The outcome of this attitude, resulted in the total absence of respect for those of a gender, they considered not only mere objects of sexual titilation, but also intellectually inferior and subsequently had no important standing in the male-dominated corridors of their future political ambitions.
Many of these elder statesmen on the benches fall into this category, and still consider Westminster nothing more than an extension of their public school education and debating societies.
As attitudes change, and more and more women are elected into the house, these ex-public schoolboys are slowly becoming the dinosaurs of the political arena.

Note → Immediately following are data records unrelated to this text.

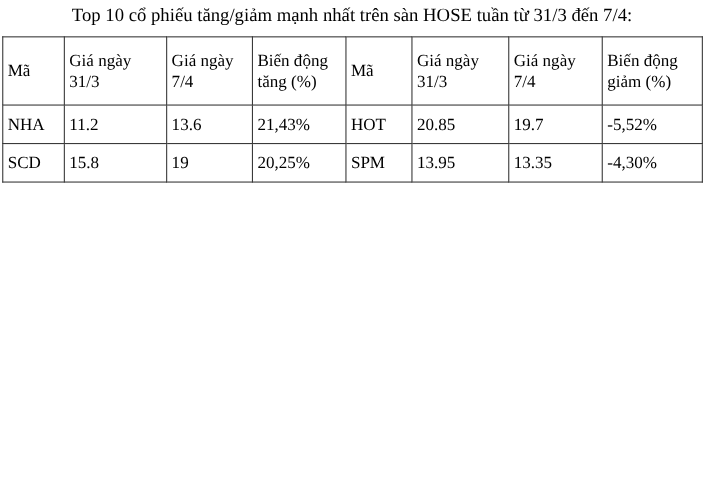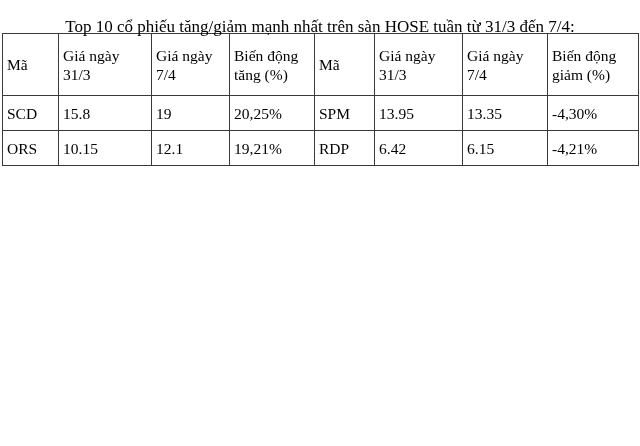"Top 10 cổ phiếu tăng/giảm" .page-title { padding-top: 17px -> 4px }
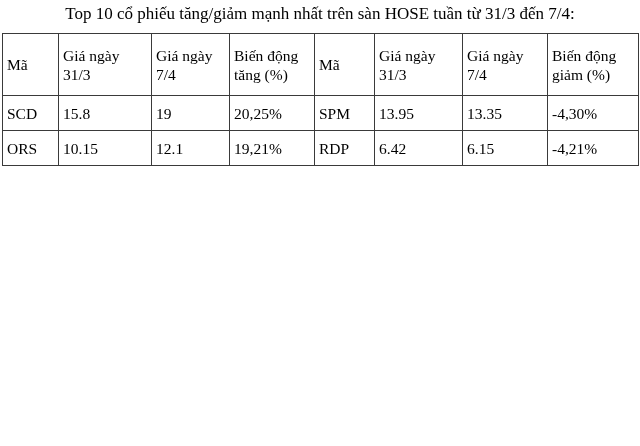"NHA" tr { html: none -> <tr> <td>NHA</td> <td>11.2</td> <td>13.6</td> <td>21,43%</td> <td>HOT</td> <td>20.85</td> <td>19.7</td> <td>-5,52%</td> </tr> }
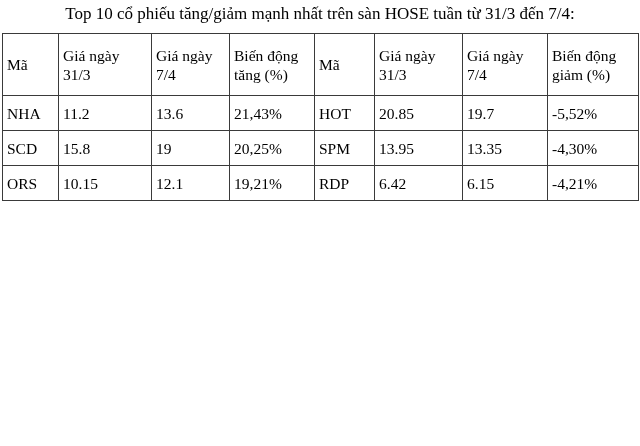"ORS" tr { html: <tr> <td>ORS</td> <td>10.15</td> <td>12.1</td> <td>19,21%</td> <td>RDP</td> <td>6.42</td> <td>6.15</td> <td>-4,21%</td> </tr> -> none }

Frankly, apart from serious offences, racking up ancient knee brushings and somewhat innocuous schoolboy’s sexist innuendoes, is a complete waste of time and energy.
Time to get back to more serious issues, like running the country for example!
Thank the Lord the Labour Party are also up to their proverbials, or else they would be using it as yet another weapon in their armoury of schemes and skulduggery to keep the government on the back foot till the next General Election!
Picked up a lovely piece of terminology this week; non-erotic cognitive distraction. This is the condition of ladies having their moment of intense sexual arousal being spoiled by suddenly remembering they’d missed a pedicure appointment, or something of that ilk.
Apparently sufferers of this unfortunate ‘malady’ are encouraged to ‘stay in the moment.’
Stay with me luv, it’ll only take a moment!